Analyzing the Accuracy and Time Costs of Web Application Security Scanners
This paper is intended as a follow-on study to my October 2007 study, “Analyzing the Effectiveness and Coverage of Web Application Security Scanners.” This paper focuses on the accuracy and time needed to run, review and supplement the results of the web application scanners (Accunetix, Appscan by IBM, BurpSuitePro, Hailstorm by Cenzic, WebInspect by HP, NTOSpider by NT OBJECTives) as well as the Qualys managed scanning service.
In this study, both ‘Point and Shoot’ (PaS) as well as ‘Trained’ scans were performed for each scanner. In the ‘Trained’ scans, each tool was made aware of all the pages that it was supposed to test, mitigating the limitations of the crawler in the results. This was designed to address a criticism by some security professionals that PaS, the technique used in the 2007 study, is not an appropriate technique to scan web applications and that only manually trained scanning is appropriate.

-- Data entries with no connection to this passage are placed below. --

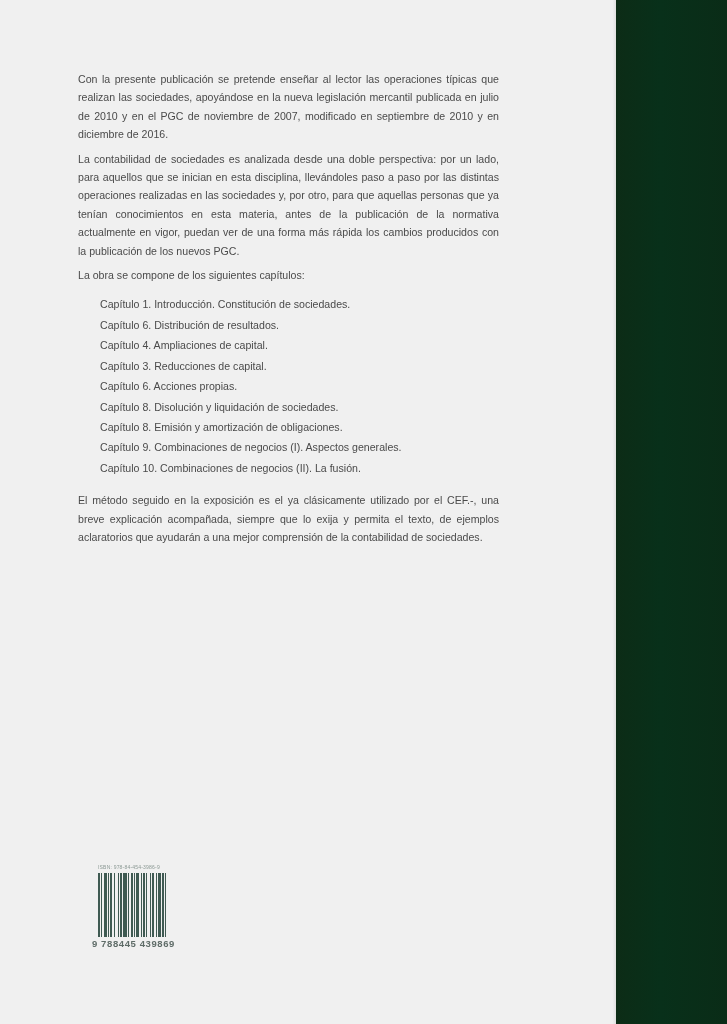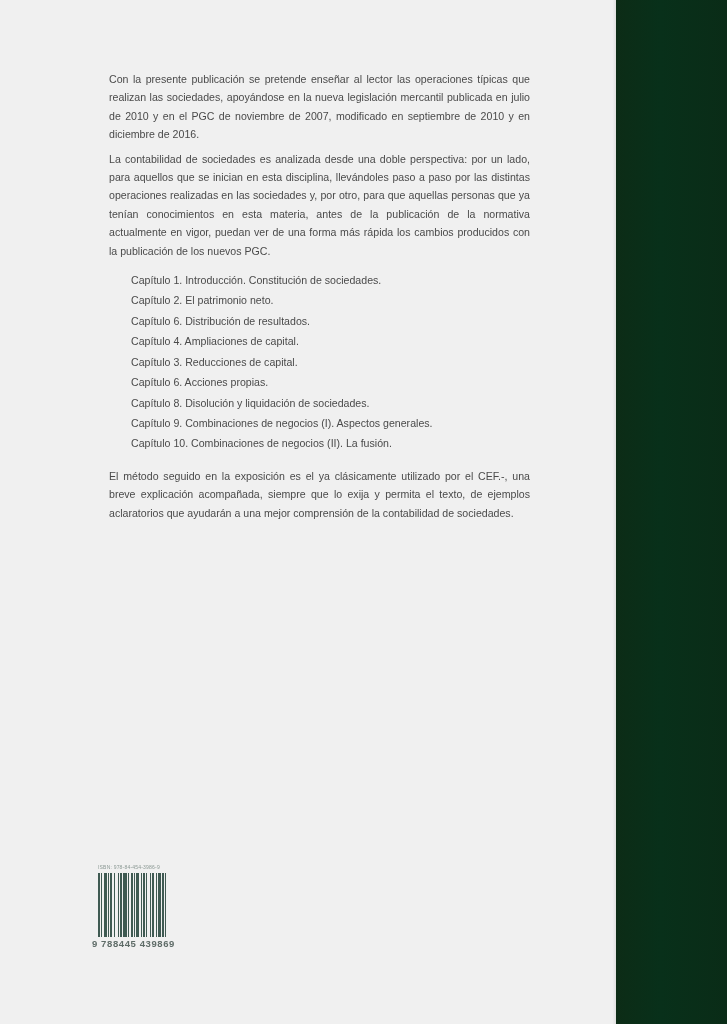--- a/index.html
+++ b/index.html
@@ -21,7 +21,7 @@
     background: linear-gradient(to right, #0c2c16, #08301a 40%, #0a2c17 100%);
   }
   .content {
-    position: absolute; left: 109px; top: 70px; width: 421px;
+    position: absolute; left: 78px; top: 70px; width: 421px;
     color: #4a4a4a; font-size: 10.6px; line-height: 18.4px;
   }
   .para {

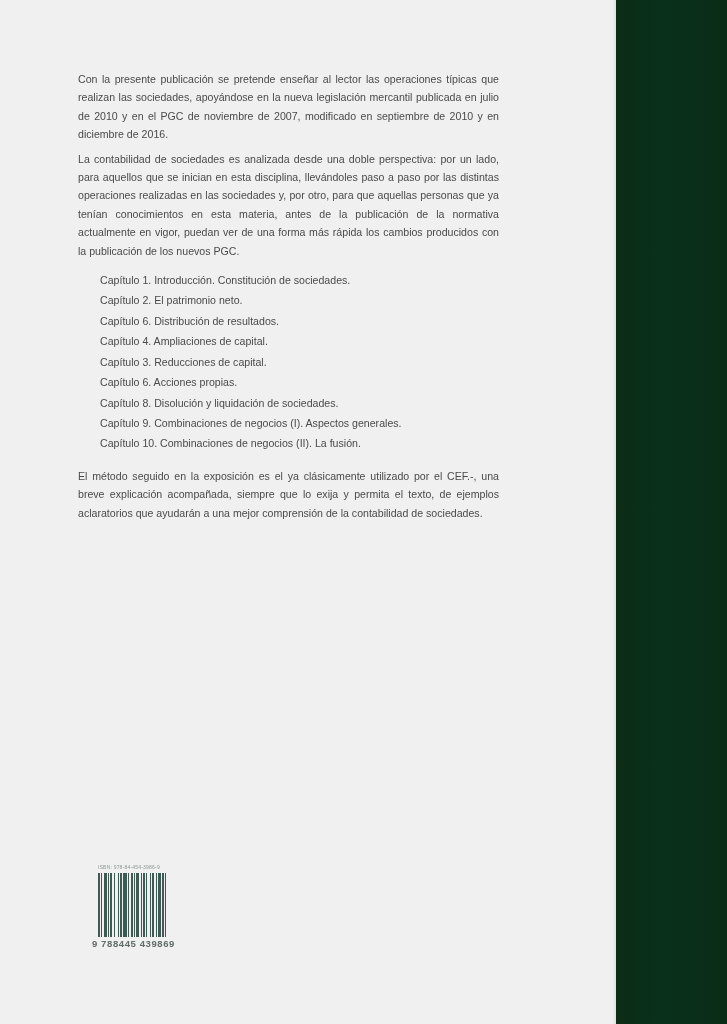--- a/index.html
+++ b/index.html
@@ -55,6 +55,7 @@
   <div class="content">
     <p class="para">Con la presente publicación se pretende enseñar al lector las operaciones típicas que realizan las sociedades, apoyándose en la nueva legislación mercantil publicada en julio de 2010 y en el PGC de noviembre de 2007, modificado en septiembre de 2010 y en diciembre de 2016.</p>
     <p class="para">La contabilidad de sociedades es analizada desde una doble perspectiva: por un lado, para aquellos que se inician en esta disciplina, llevándoles paso a paso por las distintas operaciones realizadas en las sociedades y, por otro, para que aquellas personas que ya tenían conocimientos en esta materia, antes de la publicación de la normativa actualmente en vigor, puedan ver de una forma más rápida los cambios producidos con la publicación de los nuevos PGC.</p>
+    <p class="para">La obra se compone de los siguientes capítulos:</p>
     <ul class="chapters">
       <li>Capítulo 1. Introducción. Constitución de sociedades.</li>
       <li>Capítulo 2. El patrimonio neto.</li>

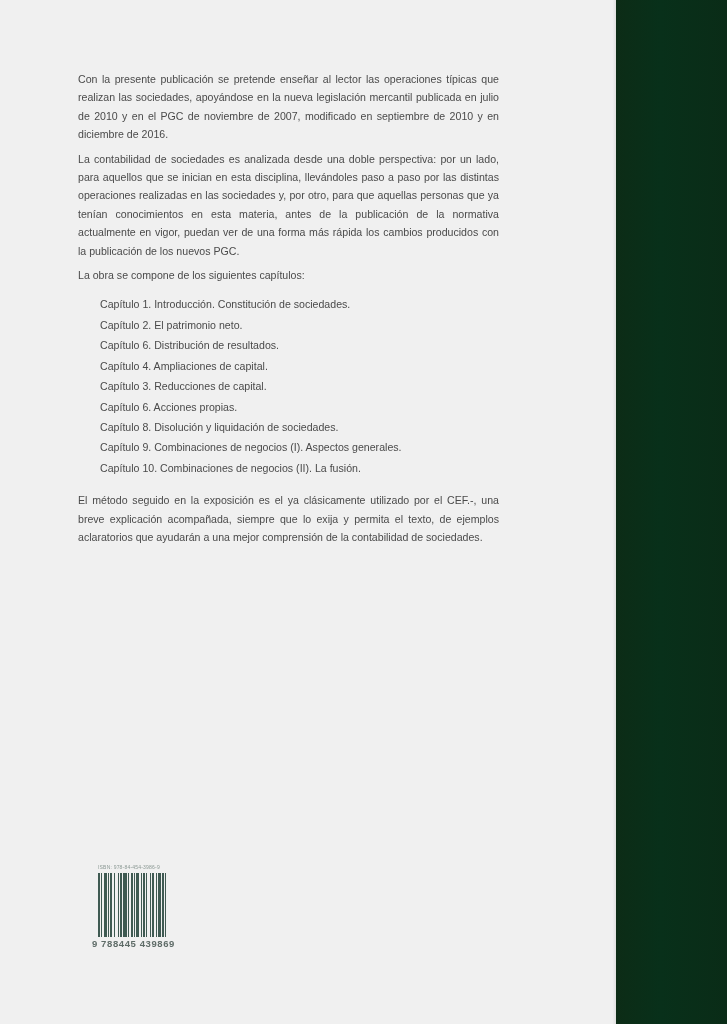--- a/index.html
+++ b/index.html
@@ -58,7 +58,6 @@
     <p class="para">La obra se compone de los siguientes capítulos:</p>
     <ul class="chapters">
       <li>Capítulo 1. Introducción. Constitución de sociedades.</li>
-      <li>Capítulo 2. El patrimonio neto.</li>
       <li>Capítulo 6. Distribución de resultados.</li>
       <li>Capítulo 4. Ampliaciones de capital.</li>
       <li>Capítulo 3. Reducciones de capital.</li>

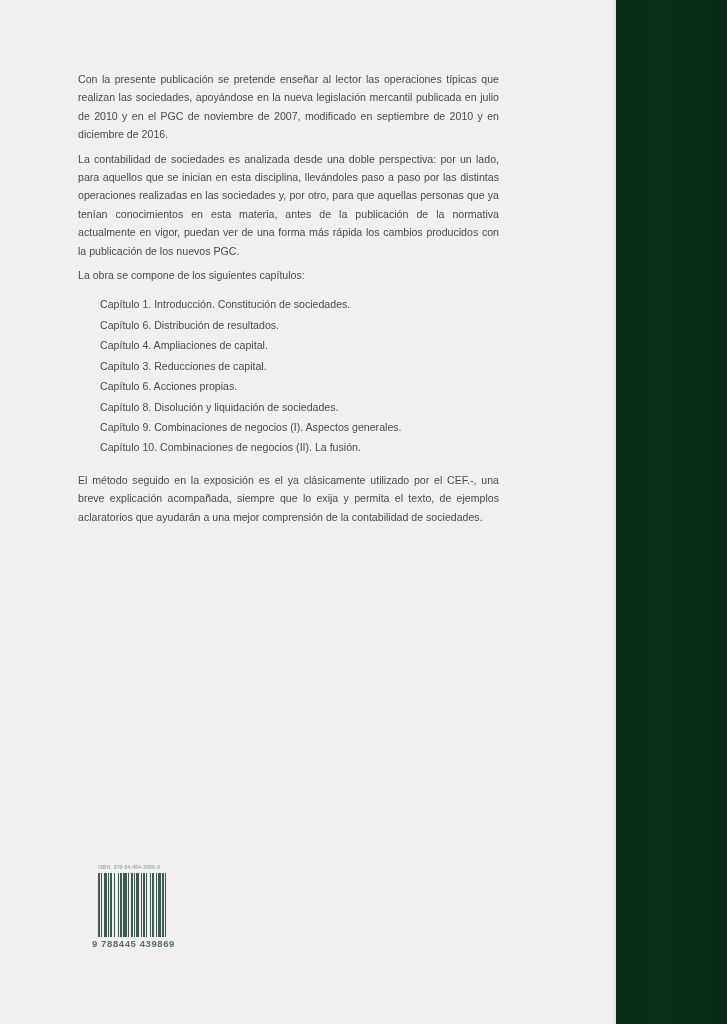--- a/index.html
+++ b/index.html
@@ -63,6 +63,7 @@
       <li>Capítulo 3. Reducciones de capital.</li>
       <li>Capítulo 6. Acciones propias.</li>
       <li>Capítulo 8. Disolución y liquidación de sociedades.</li>
+      <li>Capítulo 8. Emisión y amortización de obligaciones.</li>
       <li>Capítulo 9. Combinaciones de negocios (I). Aspectos generales.</li>
       <li>Capítulo 10. Combinaciones de negocios (II). La fusión.</li>
     </ul>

The study centered around testing the effectiveness of seven web application scanners in the following 4 areas:
1. Number of verified vulnerability findings using Point and Shoot (PaS)

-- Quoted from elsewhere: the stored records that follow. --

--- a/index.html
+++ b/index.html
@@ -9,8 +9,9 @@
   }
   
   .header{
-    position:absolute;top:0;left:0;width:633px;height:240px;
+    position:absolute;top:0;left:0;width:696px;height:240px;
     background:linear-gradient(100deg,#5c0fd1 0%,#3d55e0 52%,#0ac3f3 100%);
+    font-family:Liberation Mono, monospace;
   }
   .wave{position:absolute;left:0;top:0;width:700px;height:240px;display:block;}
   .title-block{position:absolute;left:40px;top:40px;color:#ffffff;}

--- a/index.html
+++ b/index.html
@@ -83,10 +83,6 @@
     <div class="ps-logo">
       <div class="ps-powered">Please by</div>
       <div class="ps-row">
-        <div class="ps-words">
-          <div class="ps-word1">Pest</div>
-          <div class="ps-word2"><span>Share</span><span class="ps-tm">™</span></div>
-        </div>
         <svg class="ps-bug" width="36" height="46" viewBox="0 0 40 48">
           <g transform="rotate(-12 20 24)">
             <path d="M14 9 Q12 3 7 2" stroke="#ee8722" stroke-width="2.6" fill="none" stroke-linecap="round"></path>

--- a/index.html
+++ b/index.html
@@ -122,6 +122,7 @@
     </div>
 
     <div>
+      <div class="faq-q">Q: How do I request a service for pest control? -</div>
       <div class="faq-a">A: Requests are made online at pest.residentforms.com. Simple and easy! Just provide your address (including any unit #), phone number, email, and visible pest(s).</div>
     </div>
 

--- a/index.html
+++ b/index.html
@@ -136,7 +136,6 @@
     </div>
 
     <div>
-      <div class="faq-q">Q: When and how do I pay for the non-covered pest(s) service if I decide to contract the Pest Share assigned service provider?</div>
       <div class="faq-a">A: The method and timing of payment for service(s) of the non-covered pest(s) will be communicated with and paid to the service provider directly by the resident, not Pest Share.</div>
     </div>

2. Number of verified vulnerability findings after the tool was Trained to find the links on
3. Accuracy of reported vulnerabilities
4. Amount of human time to ensure quality results
Given the large number of vulnerabilities missed by tools even when fully trained (49%) it is clear that accuracy should still be the primary focus of security teams looking to acquire a web application vulnerability assessment tool.

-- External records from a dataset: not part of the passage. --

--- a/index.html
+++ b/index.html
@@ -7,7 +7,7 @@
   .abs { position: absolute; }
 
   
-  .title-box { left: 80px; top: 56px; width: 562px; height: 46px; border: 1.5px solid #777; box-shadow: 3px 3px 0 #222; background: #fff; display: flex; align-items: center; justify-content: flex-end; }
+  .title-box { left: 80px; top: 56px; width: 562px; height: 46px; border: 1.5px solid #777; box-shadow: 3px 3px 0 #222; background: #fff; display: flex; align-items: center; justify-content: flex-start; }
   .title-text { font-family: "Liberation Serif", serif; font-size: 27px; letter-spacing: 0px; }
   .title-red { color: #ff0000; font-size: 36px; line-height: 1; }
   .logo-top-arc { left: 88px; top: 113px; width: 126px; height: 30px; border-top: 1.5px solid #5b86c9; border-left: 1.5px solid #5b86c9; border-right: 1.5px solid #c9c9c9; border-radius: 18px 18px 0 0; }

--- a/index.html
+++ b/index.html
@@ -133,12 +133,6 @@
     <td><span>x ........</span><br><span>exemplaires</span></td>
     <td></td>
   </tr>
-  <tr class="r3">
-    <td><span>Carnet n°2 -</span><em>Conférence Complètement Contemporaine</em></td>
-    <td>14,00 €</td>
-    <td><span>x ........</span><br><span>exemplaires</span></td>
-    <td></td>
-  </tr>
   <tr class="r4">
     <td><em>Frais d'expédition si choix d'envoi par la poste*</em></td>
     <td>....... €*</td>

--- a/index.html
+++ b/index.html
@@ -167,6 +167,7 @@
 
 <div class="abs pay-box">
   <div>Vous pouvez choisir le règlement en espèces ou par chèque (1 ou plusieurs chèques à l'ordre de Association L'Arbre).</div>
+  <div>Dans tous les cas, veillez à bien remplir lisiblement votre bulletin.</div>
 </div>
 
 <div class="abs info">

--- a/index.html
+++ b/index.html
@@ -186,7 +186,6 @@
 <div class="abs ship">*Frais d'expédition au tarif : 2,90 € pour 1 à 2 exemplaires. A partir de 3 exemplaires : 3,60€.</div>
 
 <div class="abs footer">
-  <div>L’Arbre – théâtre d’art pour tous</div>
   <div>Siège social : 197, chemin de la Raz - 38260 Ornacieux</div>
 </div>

The results of this study are largely consistent with those in the October 2007 study. NTOSpider found over twice as many vulnerabilities as the average competitor having a 94% accuracy rating, with Hailstorm having the second best rating of 62%, but only after additional training. Appscan had the second best ‘Point and Shoot’ rating of 55% and the rest averaged 39%. It should be noted that training is time consuming and not really practical for sites beyond 50-100 links. As such, sites with a large delta between trained and untrained results (Accunetix, BurpSuitePro and Hailstorm) may require additional effort in large scans. One of the most surprising results was the findings for market share leader WebInspect, which consistently landed at the bottom of the pack in its ability to crawl the sites and find vulnerabilities; it missed approximately half of the vulnerabilities on its own test site.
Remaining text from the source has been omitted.